I dropped him off at maybe three in the morning. He gave me the keys for his place on Denker. I went there, scaled the stairs, and climbed into bed, fully dressed. The sheets smelled of Georgette. I inhaled her tomato garden bouquet and was suddenly awake. Not the wakefulness of a man aroused by the memory of a woman. Georgette’s scent had aroused me but I had Christmas Black’s story in my mind.
I was so close to death at that time that my senses were at-tuned to its intricacies. My country was sending out lone killers to murder women and children in far-flung nations. While I slept in the security of Mouse’s hideaway innocent people were dying. And the taxes I paid on my cigarettes and the taxes they took out of my paycheck were buying the bullets and gassing up the bombers.

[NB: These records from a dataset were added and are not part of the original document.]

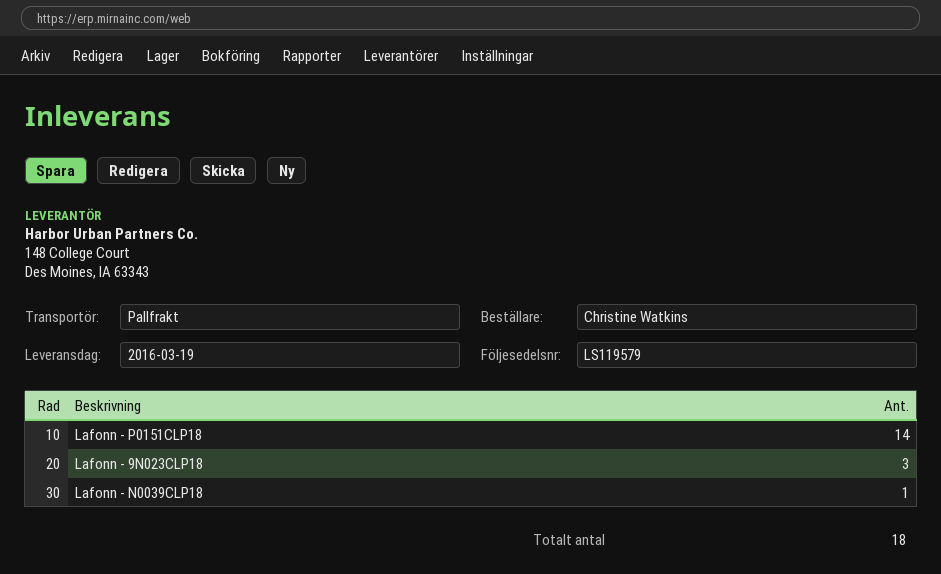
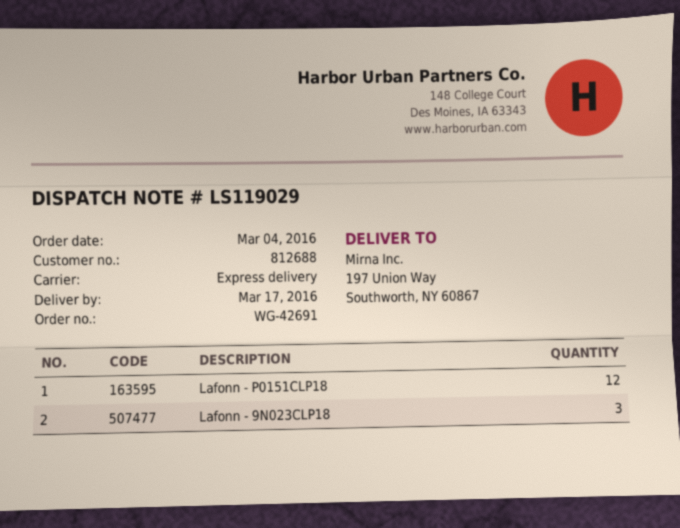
delivery note number: LS119579 -> LS119029
delivery date: 2016-03-19 -> 2016-03-17
shipping method: pallet freight -> express
Lafonn - P0151CLP18: 14 -> 12
Lafonn - N0039CLP18: 1 -> none

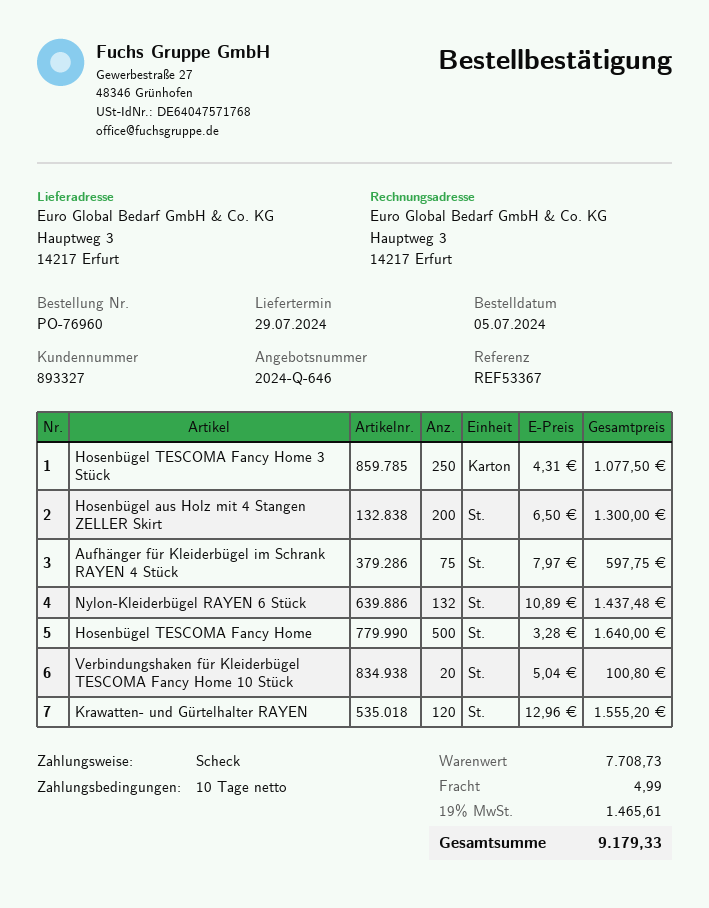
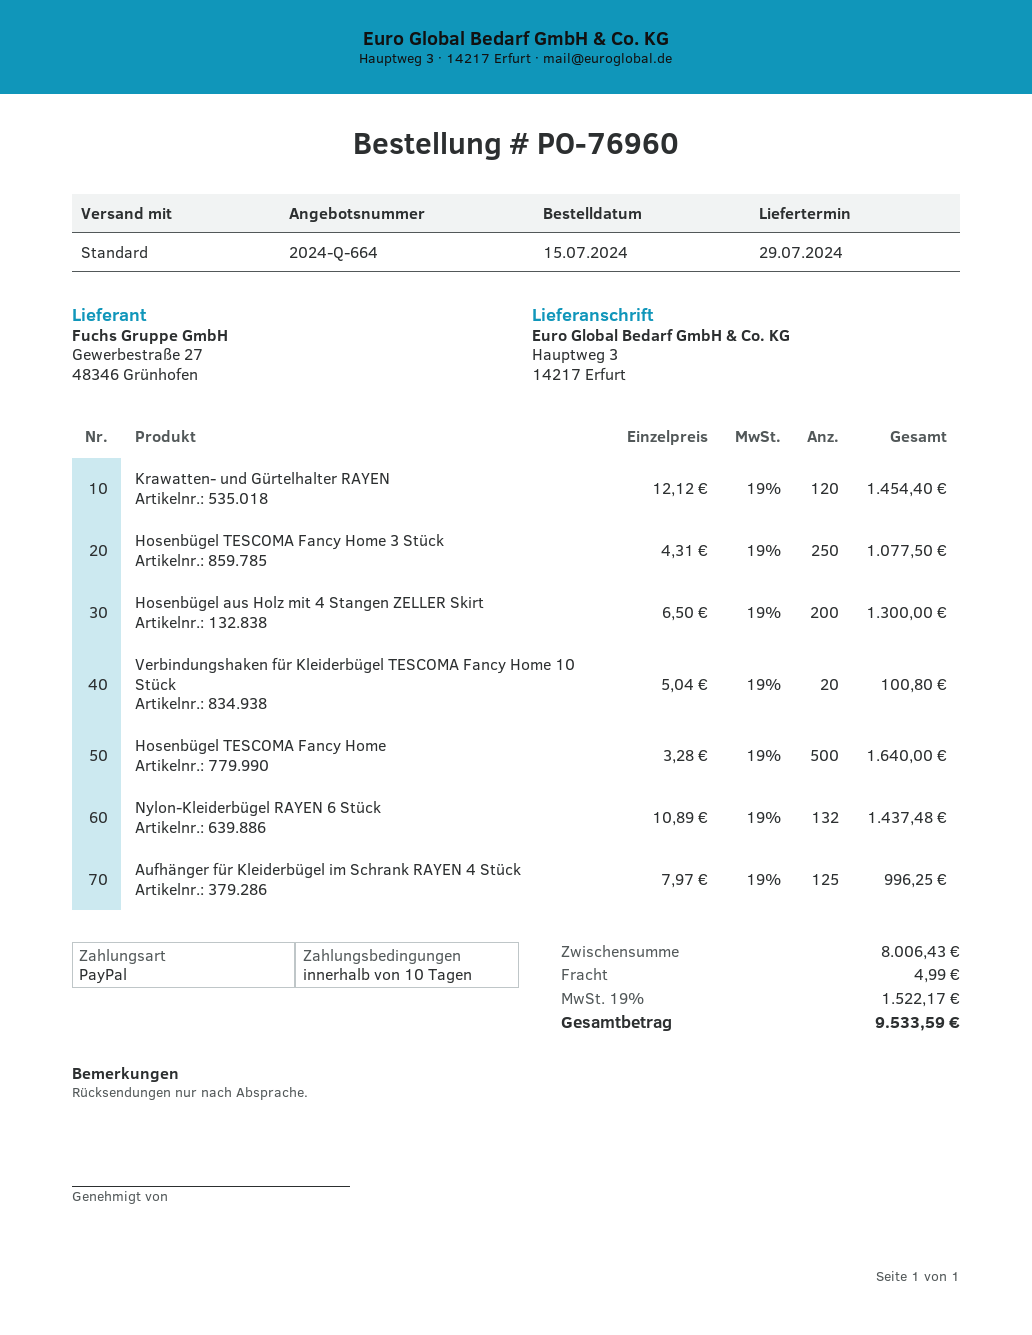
quote number: 2024-Q-646 -> 2024-Q-664
order date: 2024-07-05 -> 2024-07-15
payment method: cheque -> PayPal
Aufhänger für Kleiderbügel im Schrank RAYEN 4 Stück: 75 x 7.97 = 597.75 -> 125 x 7.97 = 996.25
Krawatten- und Gürtelhalter RAYEN: 120 x 12.96 = 1555.20 -> 120 x 12.12 = 1454.40
subtotal: 7708.73 -> 8006.43
tax: 19% = 1465.61 -> 19% = 1522.17
total: 9179.33 -> 9533.59

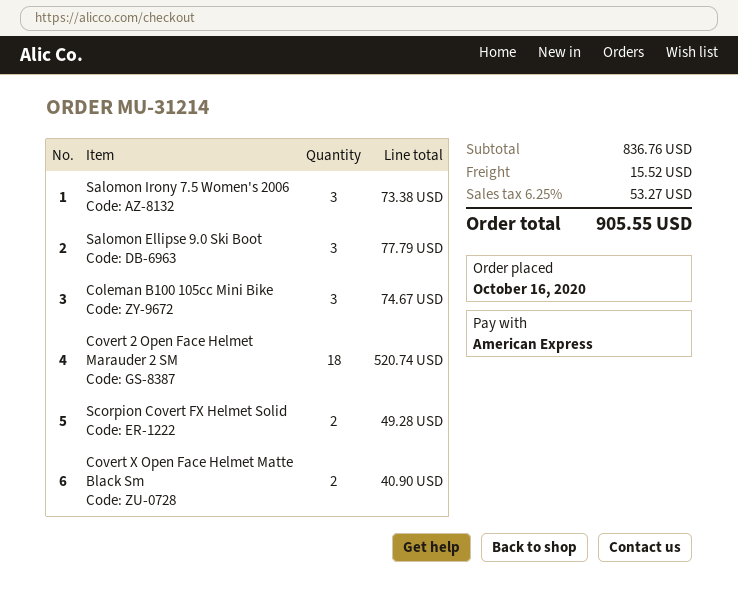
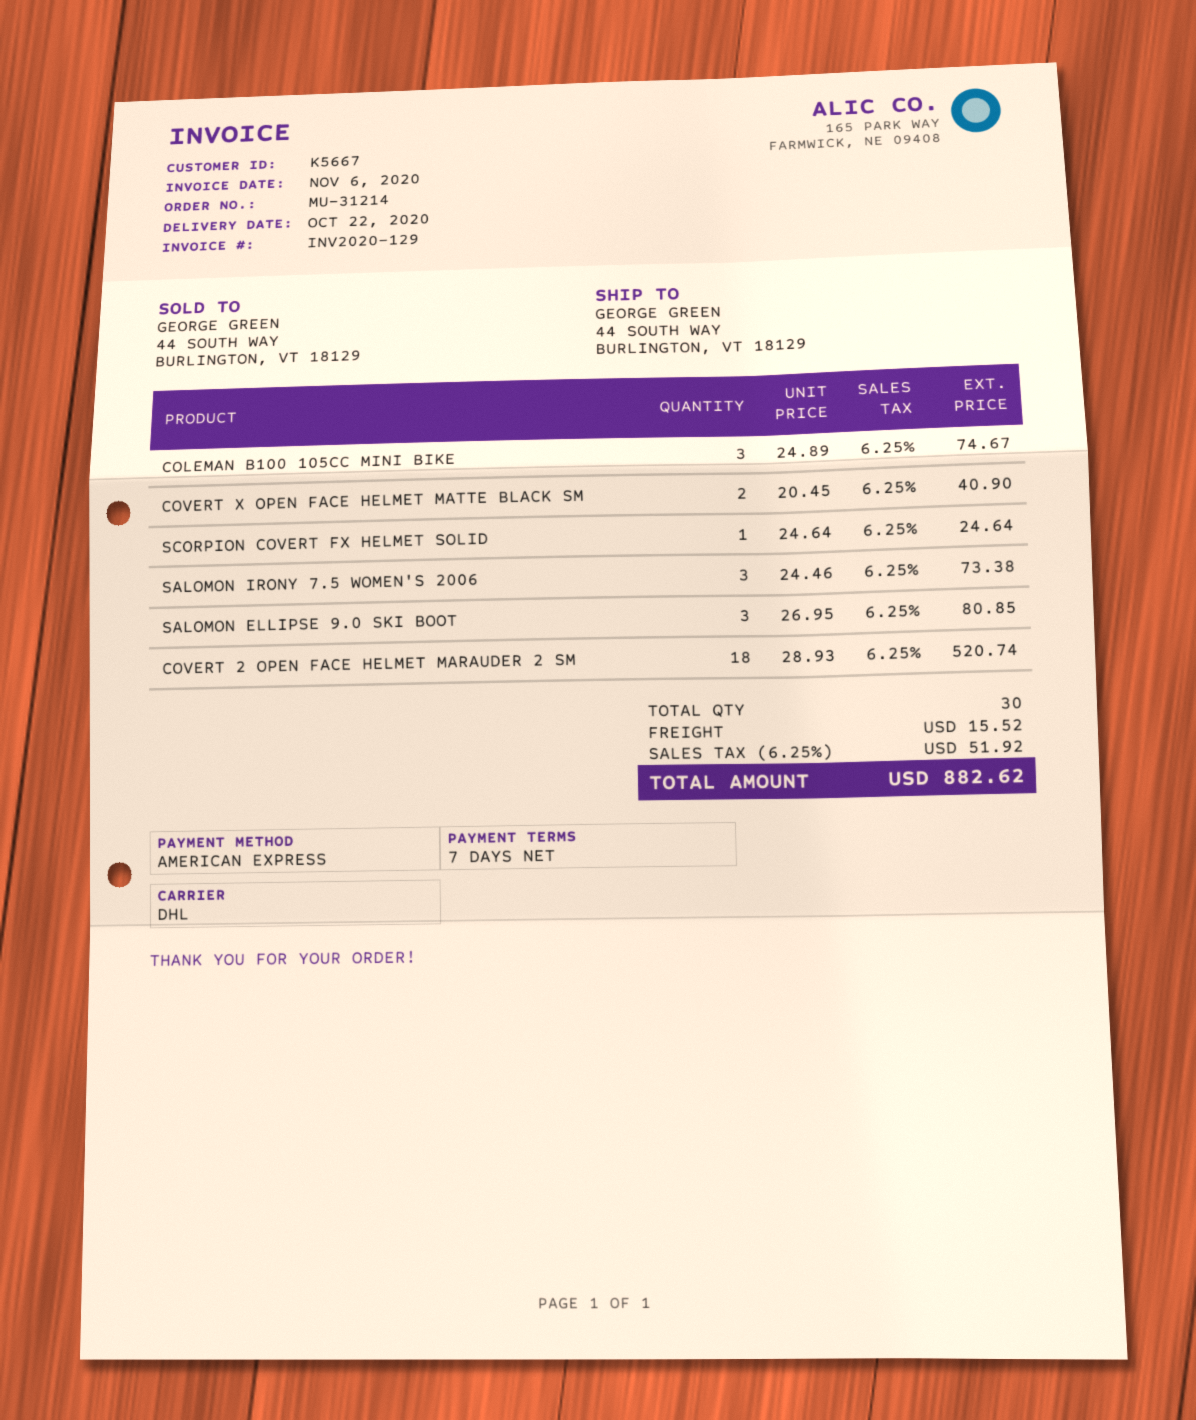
Salomon Ellipse 9.0 Ski Boot: 3 for 77.79 -> 3 for 80.85
Scorpion Covert FX Helmet Solid: 2 for 49.28 -> 1 for 24.64
tax: 6.25% = 53.27 -> 6.25% = 51.92
total: 905.55 -> 882.62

It was a state of mind, sure, but that didn’t mean that I was wrong. All those years our people had struggled and prayed for freedom and now a man like Christmas, who came from a whole line of heroes, was just another killer like all those white men had been for us.
Is that what we labored for all those years? Was it just to have the right to step on some other poor soul’s neck? Were we any better than the white men who lynched us in the night if we killed Easter Dawn’s mother and father, sister and brother, cousins and friends? If we could kill like that, everything that we fought for would be called into question. If we became the white men we hated and who hated us, then we were nowhere, nowhere at all.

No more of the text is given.